Simon bristled, narrowed his eyes on him and said, “As far as people in town are convinced, you did.”
“He doesn’t have to go with me,” Margie said quickly, apparently as eager as Hunter was to avoid any extra amount of togetherness. Now why did that bother him?
“I’ll just tell everyone he hasn’t recovered from his injuries,” she added.
Now it was Hunter’s turn to scowl. Not that he wanted to go to the damned dance, but he didn’t want someone else, especially her, making up excuses for him. The day he needed help—which would be never—he’d ask for it.
“Damn good at lying, aren’t you?” he asked.
She turned her head to spear him with a long look. Then giving him a mocking smile, she admitted, “Actually, since I’ve had to come up with dozens of reasons why you never bother to come home to see your grandfather, yes, I have gotten good at lying. Thank you so much for noticing.”
“No one asked you to—”
“Who would if I hadn’t?”
“There was no reason to lie,” he countered, slamming his fork down onto the tabletop. “Everyone in town knows what my job is.”
She set her fork down, too. Calmly. Quietly. Which only angered him more.
“And everyone in town knows you could have gotten compassionate leave—isn’t that what they call it in the military?—to come home when Simon was so sick.”
Guilt poked at him again. And he didn’t appreciate it.
“I wasn’t even in the country,” he reminded her, grinding each word out through gritted teeth.

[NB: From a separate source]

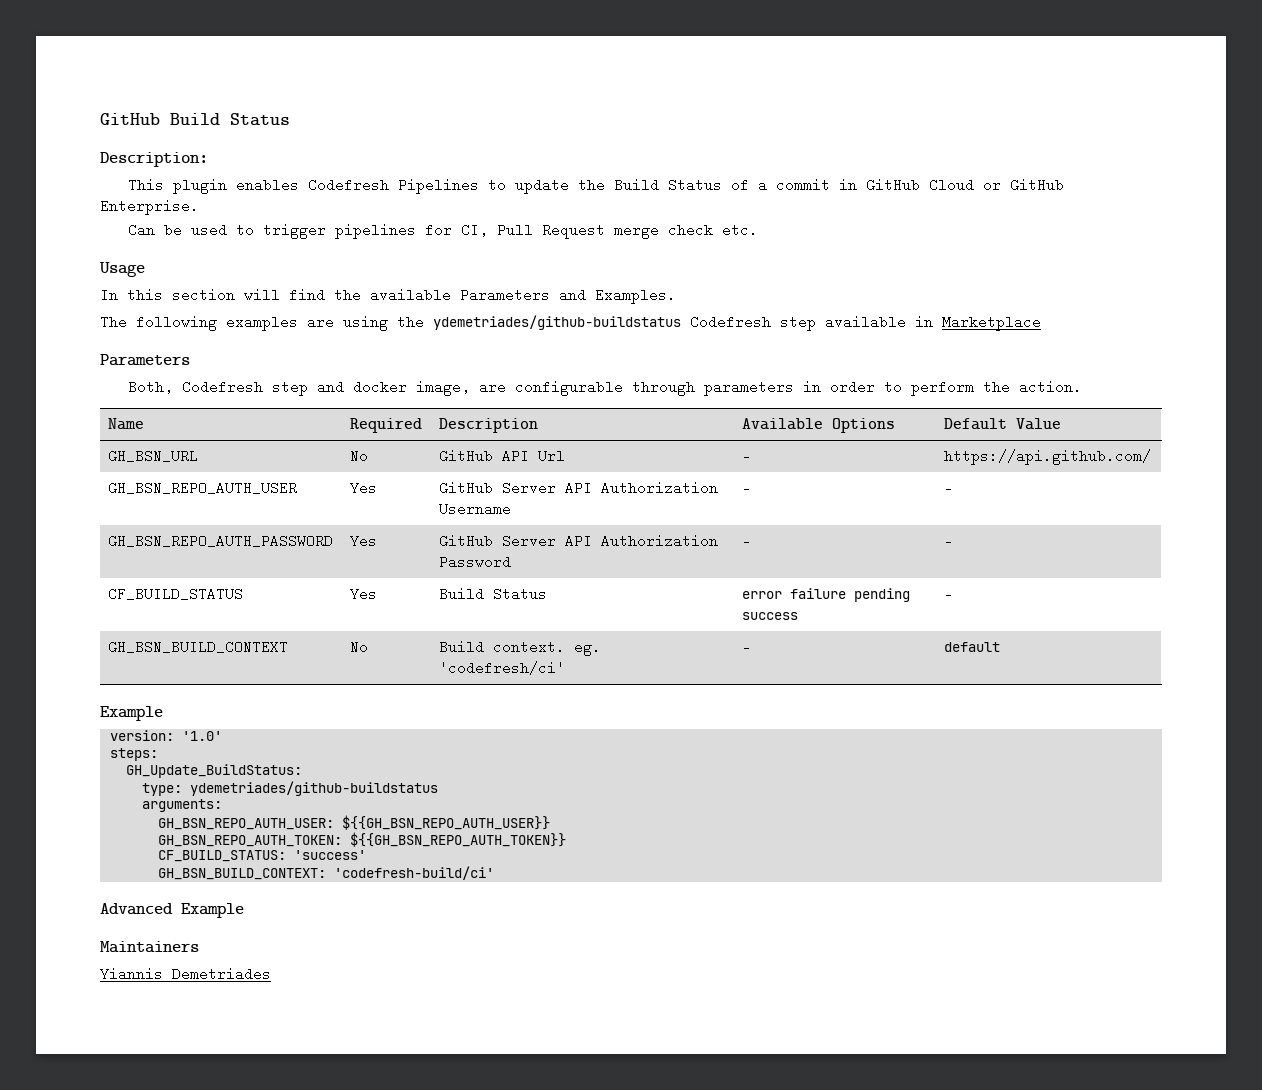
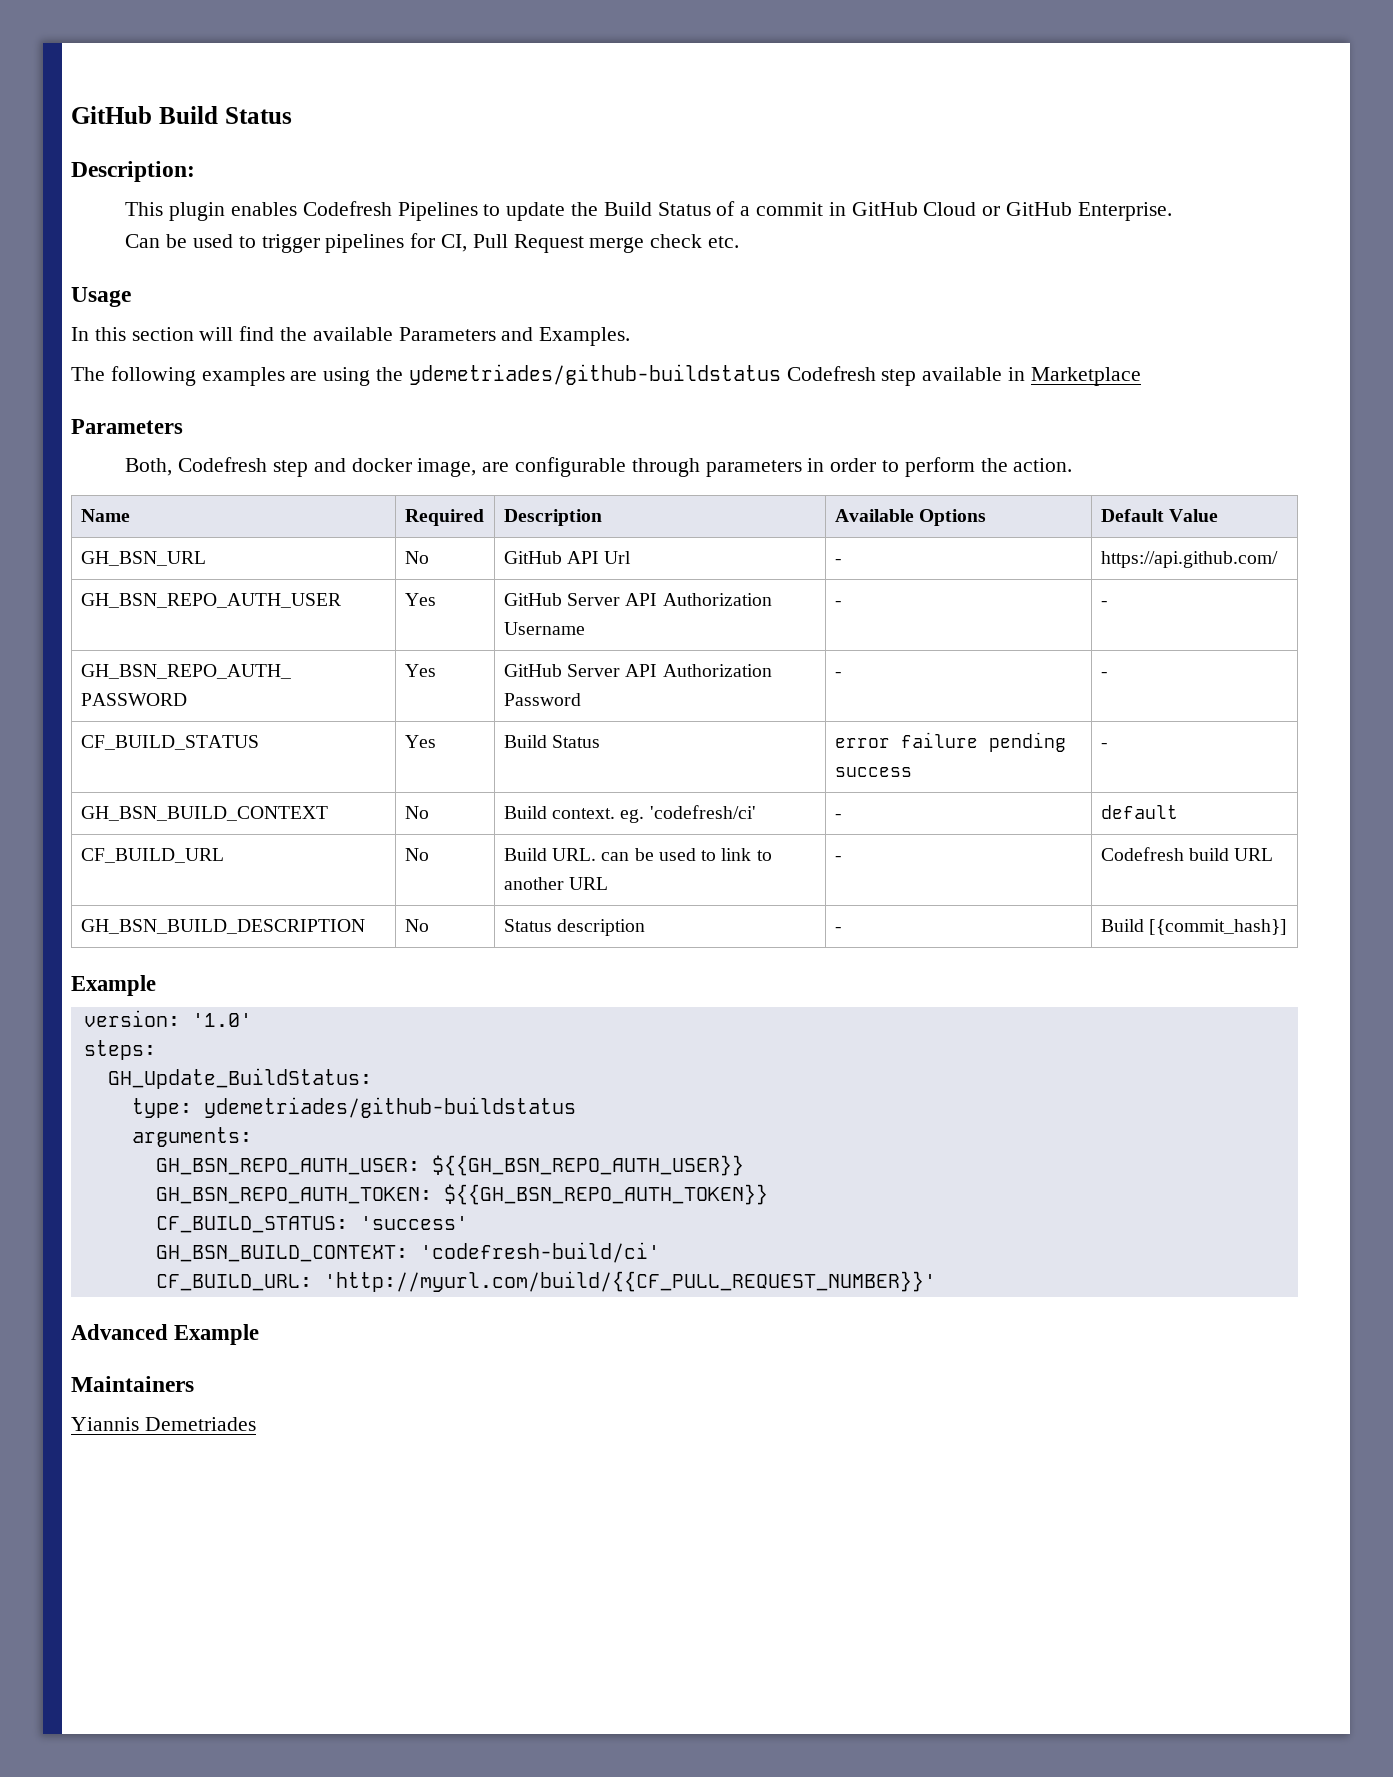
(1001, 647) none -> [80,848,224,863] [404,848,429,861] [503,848,772,861] [503,877,609,890] [834,856,842,861] [1100,847,1274,861] [80,919,365,934] [404,919,429,932] [503,919,646,936] [834,927,842,932] [1100,919,1288,935] // CF_BUILD_URL | No | Build URL. can be used to link to another URL | - | Codefresh build URL // GH_BSN_BUILD_DESCRIPTION | No | Status description | - | Build [{commit_hash}]
(494, 873) none -> [155,1271,936,1292] // CF_BUILD_URL: 'http://myurl.com/build/{{CF_PULL_REQUEST_NUMBER}}'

She only looked at him, but he knew exactly what she was thinking, because he’d been telling himself the same damn thing for hours. Yes, he’d been out of the country when Simon had his heart attack. But when he’d returned, he could have come home to check on the older man. He could have taken a week’s leave before the next mission—but he’d settled instead for a phone call.
If Hunter had made the effort, he would have been here to talk his grandfather out of this ridiculous fake marriage scheme and he wouldn’t now be in this mess.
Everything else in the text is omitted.